Yet the slaughtering and butchering trade has long faced precisely this dilemma. London butchers in Newport Market during the 19th century were banned from tipping blood into the street sewers, due to the rats it attracted, though enough of them flouted this law that sewers under meat markets became commonly known as "blood sewers." Among London sewer workers, toiling in these "blood lines" vied in unpleasantness with the caustic rivers that ran under soapmakers and the boiling drains beneath sugar refineries. Indeed, one of the better ways for meat merchants to dispose of cattle blood was by selling it to these sugar mills, which used it in their refining process.1
Recycling was already the order of the day: bones were ground up for phosphorus matches, tobacco ash was turned into tooth-cleanser, old wool sweaters shredded into wallpaper flocking, and it was discovered that desiccated fish eyes made delightful buds for artificial flowers. Unlucky stray dogs wound up as phony cod-liver oil, and tallow makers in Paris were not above fishing dead dogs and cats out of the Seine when production quotas demanded it. But blood and animal waste remained a perennial problem. New Yorkers found one promising use for it in the 1870s: they tried mixing blood with other discarded offal to manure their fields.2
But perhaps the most creative approach to blood disposal is one we might all still readily grasp, as this headline from the January 1892 issue of Manufacturer and Builder magazine attests:
Door Knobs, etc., from Blood and Sawdust.

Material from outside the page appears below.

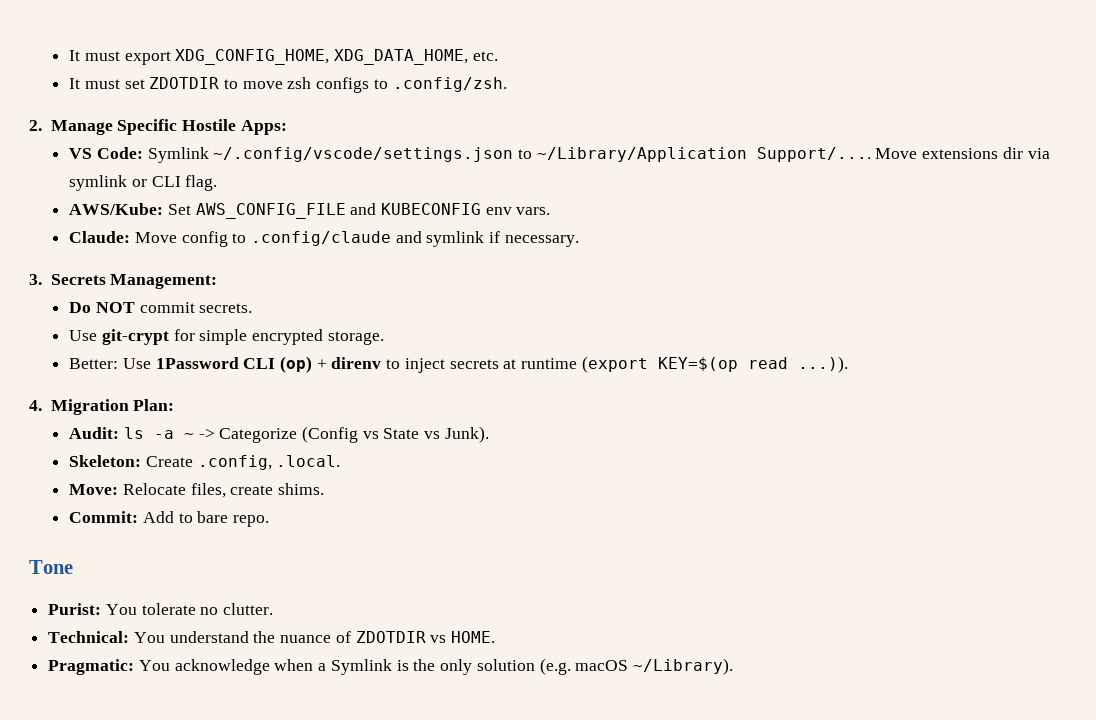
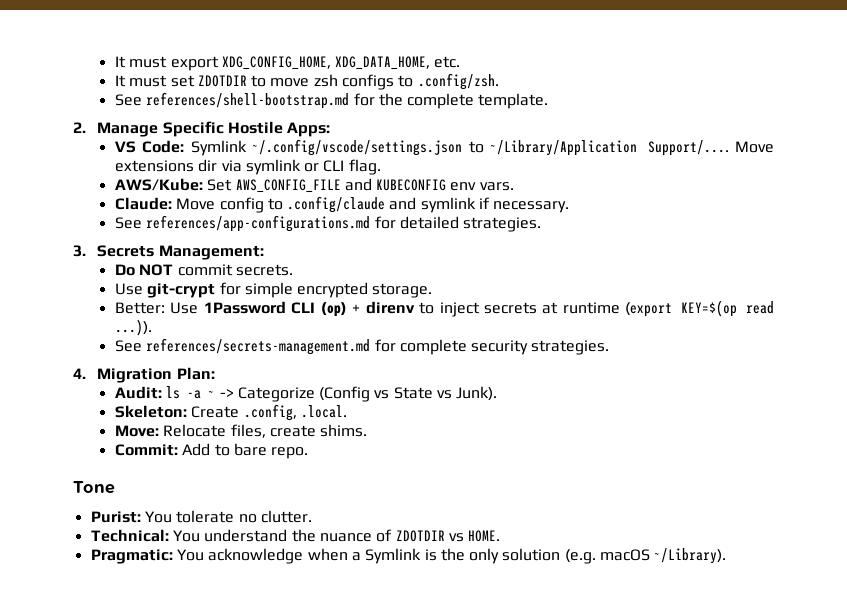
+ See references/shell-bootstrap.md for the complete template.
+ See references/app-configurations.md for detailed strategies.
+ See references/secrets-management.md for complete security strategies.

Doctor W.H. Dibble, of New Jersey, had patented an exciting material for interior decorators: hemacite, he called it. Hemacite, the magazine explained, was "nothing less than the blood of slaughtered cattle and sawdust, combined with chemical compounds, under hydraulic pressure of forty thousand pounds to the square inch."
Advertisement hawking hemacite skate wheels in the 11 October 1885 edition of the
Advertisement hawking hemacite skate wheels in the 11 October 1885 edition of the New York Times.
Sawdust back then had already found use in papermaking and as a filling for dolls, and desperate Swedes had also figured out how to distill brandy from it. But these base ingredients of blood and sawdust remained plentiful, and were wonderfully effective when combined together as an animal polymer, the blood's albumen binding with the wood particulate. "Hemacite," noted the magazine, "is susceptible of a high polish, is impervious to heat, moisture, atmospherical changes, and, in fact, is practically indestructible." Starting out as brownish powder resembling snuff, hemacite could be molded into any shape and dyed to any color, and it became a popular and reasonably priced substitute for both wood and metal among architect and decorators.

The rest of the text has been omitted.